The γ134.5 protein precludes formation of the RIG-I-14-3-3ε complex required for mitochondrial translocation and IRF3 activation.
(A) The γ134.5 protein prevents the interaction of RIG-I and 14-3-3ε. HEK-293T cells were transfected with Myc-RIG-I together with vector plasmid or Flag-γ134.5 or lag-Ns3-pro (DENV). At 24 h posttransfection, cells were treated with SeV (100HA/ml) for 24 h. Whole-cell lysates (WCLs) were subjected to immunoprecipitation (IP) with anti-Myc antibody. Precipitated proteins and WCLs were probed with antibodies against Flag, Myc, 14-3-3ε and β-actin. (B) The γ134.5 protein dose not interact with 14-3-3ε. HEK-293T cells were co-transfected with Myc-14-3-3ε along with vector plasmids, Flag-mCherry, Flag-γ134.5 and Flag-Ns3-pro (DENV) for 36 h. Cells were then harvested and subjected to immunoprecipitation (IP) with anti-Myc antibody. Precipitated proteins and WCLs were probed with antibodies against Flag, Myc, and β-actin. (C) Inhibition of the RIG-I-14-3-3ε complex formation by HSV-1 requires γ134.5. MEFs were infected with wild type HSV-1 or Δγ134.5 (10 pfu/cell). At 8 h postinfection, cells were processed for immunoprecipitation (IP) with anti-RIG-I antibody. Whole-cell lysates and precipitated proteins were probed with antibodies against RIG-I, 14-3-3ε, γ134.5, ICP27 and β-actin. (D) Block of RIG-I mitochondrial translocation by γ134.5 inhibits IRF3 phosphorylation. MEFs were infected with wild type HSV-1 or Δγ134.5 (10 pfu/cell). At 8h postinfection, cells were harvested for cytoplasmic and mitochondrial fractionation. Samples were processed for Western analysis with antibodies against 14-3-3ε, RIG-I, LDHA, COX IV MAVS, phosphorylated IRF3, IRF3, ICP27, γ134.5 and β-actin. The data are representative of results from three independent experiments.
Fig 8.
The γ134.5-RIG-I interaction influences HSV-1 replication.

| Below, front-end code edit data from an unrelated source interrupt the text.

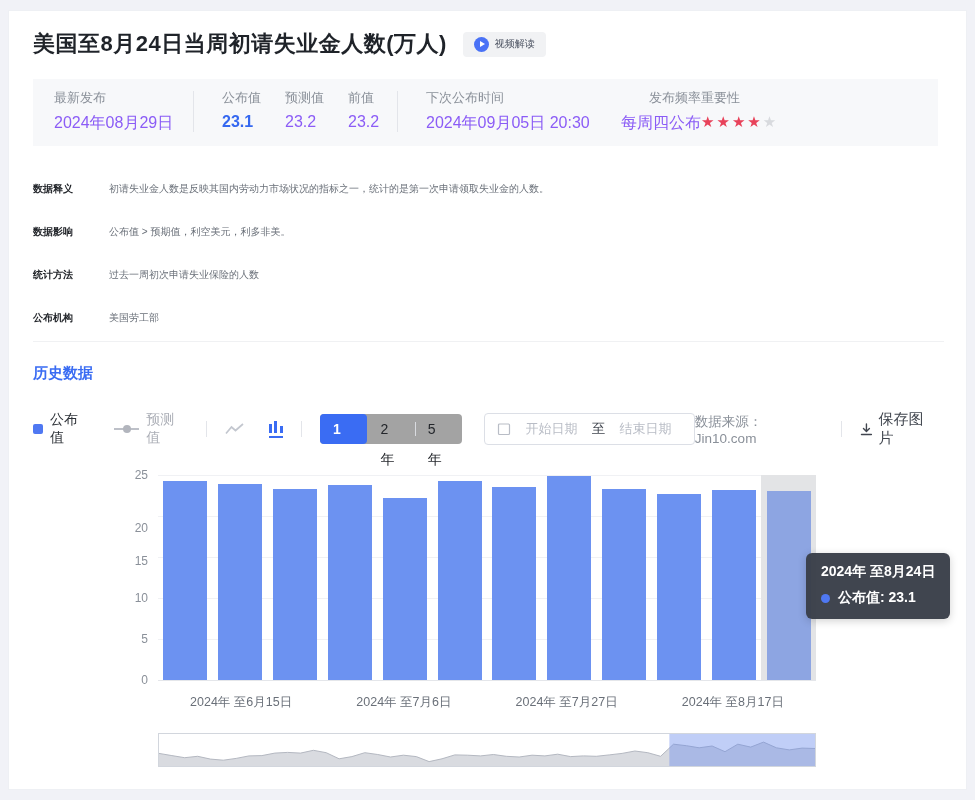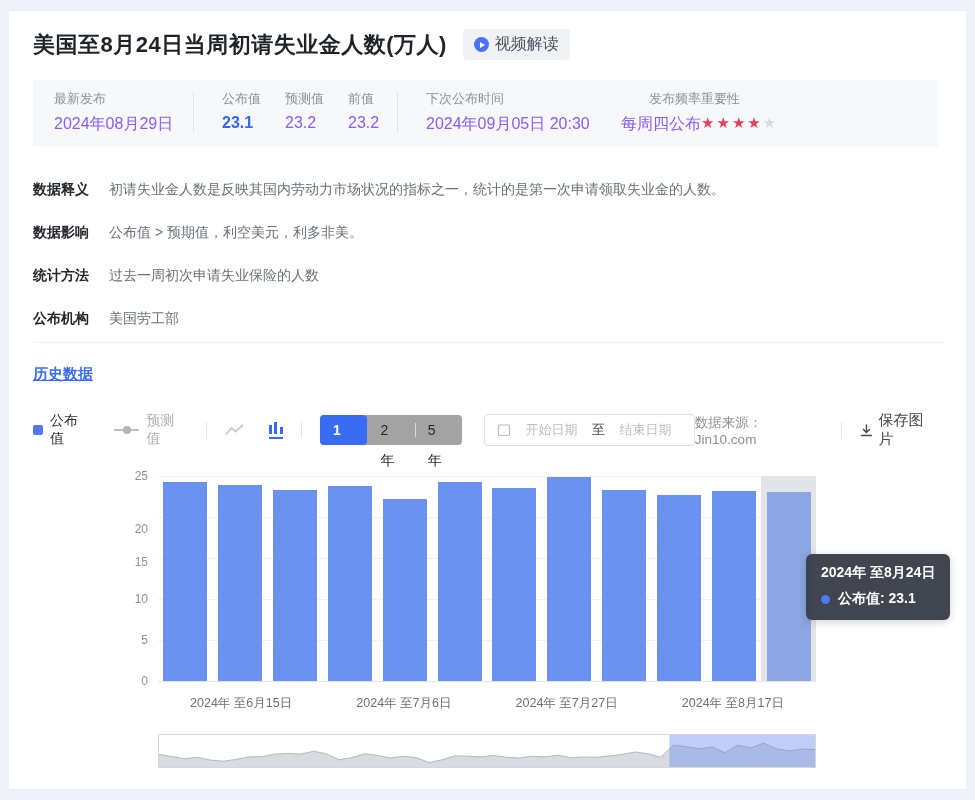--- a/index.html
+++ b/index.html
@@ -12,7 +12,7 @@
   .header { display:flex; align-items:center; gap:16px; margin-top:4px; }
   .title { font-size:22px; font-weight:700; color:#1f2329; letter-spacing:.5px; }
   .video-badge { display:flex; align-items:center; gap:6px; background:#f1f2f4;
-    border-radius:4px; padding:5px 11px; font-size:16px; color:#4a5160; cursor:pointer; }
+    border-radius:4px; padding:5px 11px; font-size:10px; color:#4a5160; cursor:pointer; }
   .play-circle { width:15px; height:15px; border-radius:50%; background:#4a72f6;
     display:flex; align-items:center; justify-content:center; }
   .play-tri { width:0; height:0; border-left:5px solid #fff; border-top:3.5px solid transparent;

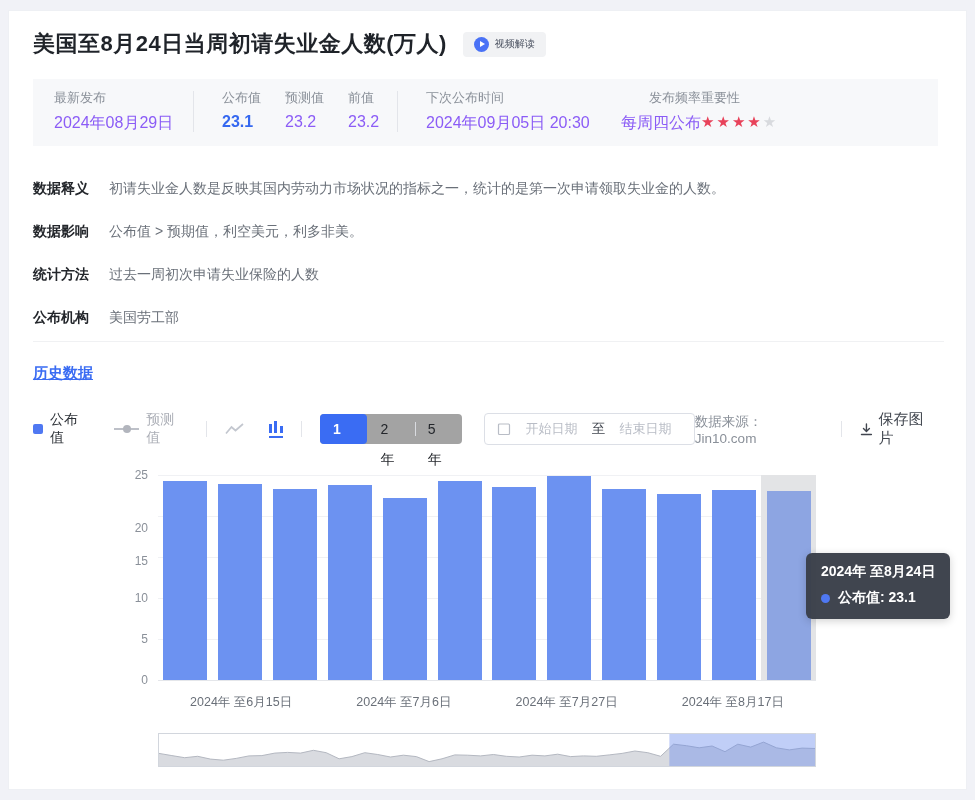--- a/index.html
+++ b/index.html
@@ -36,7 +36,7 @@
 
   
   .meta { margin-top:21px; }
-  .meta-row { display:flex; padding:14px 0; font-size:14px; line-height:15px; }
+  .meta-row { display:flex; padding:14px 0; font-size:10px; line-height:15px; }
   .meta-label { width:76px; font-weight:700; color:#23262b; flex:none; }
   .meta-content { color:#6a7079; }
   .hr { border-top:1px solid #f0f1f3; margin-top:2px; }

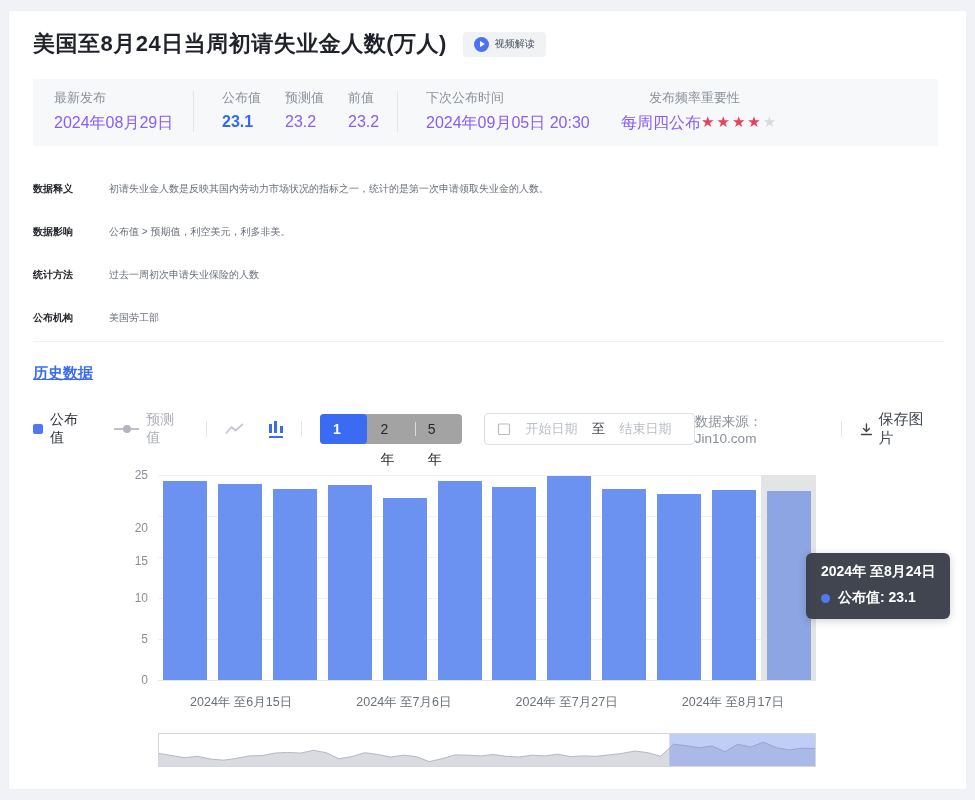--- a/index.html
+++ b/index.html
@@ -42,7 +42,7 @@
   .hr { border-top:1px solid #f0f1f3; margin-top:2px; }
 
   
-  .history-title { margin-top:22px; font-size:15px; font-weight:700; color:#3a6cf3;text-decoration:underline; }
+  .history-title { margin-top:22px; font-size:15px; font-weight:700; color:#3a6cf3; }
   .toolbar { margin-top:30px; width:905px; display:flex; align-items:center; height:32px; }
   .legend-item { display:flex; align-items:center; gap:7px; font-size:14px; color:#2e3238; cursor:pointer; }
   .legend-item.muted { color:#abaeb6; margin-left:22px; }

(A) Viral replication in Rig-I+/+ or Rig-I-/- MEFs. Cells were infected with wild-type HSV-1 or the γ134.5 deletion virus (Δγ134.5) at a MOI 0.01. At 48 h postinfection, virus yields were determined on Vero cells by plaque assay. (B) Kinetics of viral growth in Rig-I+/+ or Rig-I-/- MEFs. Viral infection was performed as described for panel (A) and viral yields were measured at the indicated time points. (C) Viral replication in control and RIG-I knockdown human lung fibroblasts cells. shCtrl (control) or shRIG-I (RIG-I knockdown) HEL cells were infected with wild type HSV-1 or Δγ134.5 (0.01 pfu/cell). At 48 h postinfection, virus yields were determined by plaque assay. (D) Kinetics of viral growth in control and RIG-I knockdown cells. Viral infection was performed as described in panel (C) and viral yields were measured at the indicated time points. The data are representative of results from three experiments with triplicate samples. Differences between the selected groups were statistically assessed by one-way ANOVA (A and C) or a two-tailed Student’s t test (B and D) (**, P < 0.01).